[Extracted data Boundary: Start]

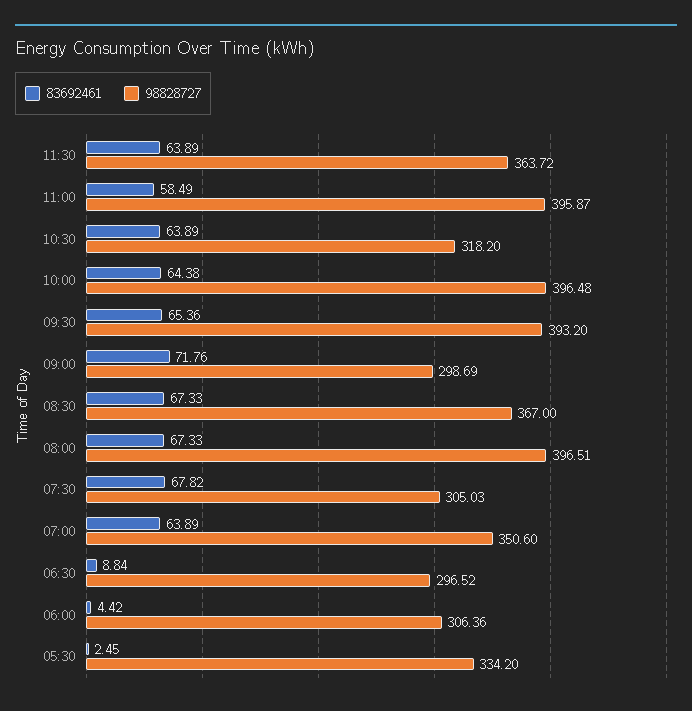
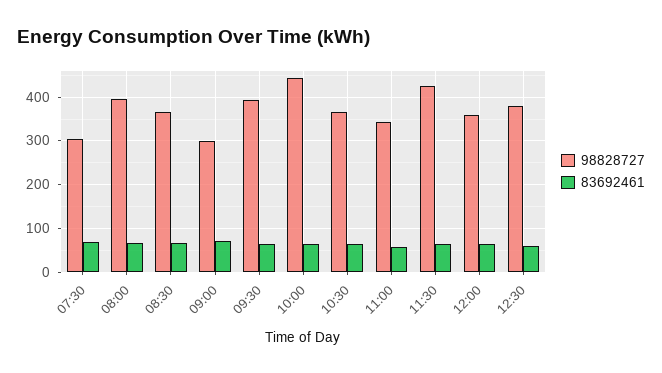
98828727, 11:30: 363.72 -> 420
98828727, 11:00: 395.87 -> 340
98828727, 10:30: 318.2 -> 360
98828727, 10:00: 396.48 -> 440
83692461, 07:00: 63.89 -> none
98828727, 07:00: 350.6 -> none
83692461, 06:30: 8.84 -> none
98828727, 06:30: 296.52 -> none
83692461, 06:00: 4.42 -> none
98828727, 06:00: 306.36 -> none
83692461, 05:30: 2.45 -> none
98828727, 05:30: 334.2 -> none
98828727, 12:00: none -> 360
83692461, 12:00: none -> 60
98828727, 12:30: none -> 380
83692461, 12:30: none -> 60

[Extracted data Boundary: End]

▶ **What the task asks**: Copy each entry exactly as written. Images should not appear in the copy.

▶ **Solution for this problem**:
98828727, 11:30: 363.72 -> 420
98828727, 11:00: 395.87 -> 340
98828727, 10:30: 318.2 -> 360
98828727, 10:00: 396.48 -> 440
83692461, 07:00: 63.89 -> none
98828727, 07:00: 350.6 -> none
83692461, 06:30: 8.84 -> none
98828727, 06:30: 296.52 -> none
83692461, 06:00: 4.42 -> none
98828727, 06:00: 306.36 -> none
83692461, 05:30: 2.45 -> none
98828727, 05:30: 334.2 -> none
98828727, 12:00: none -> 360
83692461, 12:00: none -> 60
98828727, 12:30: none -> 380
83692461, 12:30: none -> 60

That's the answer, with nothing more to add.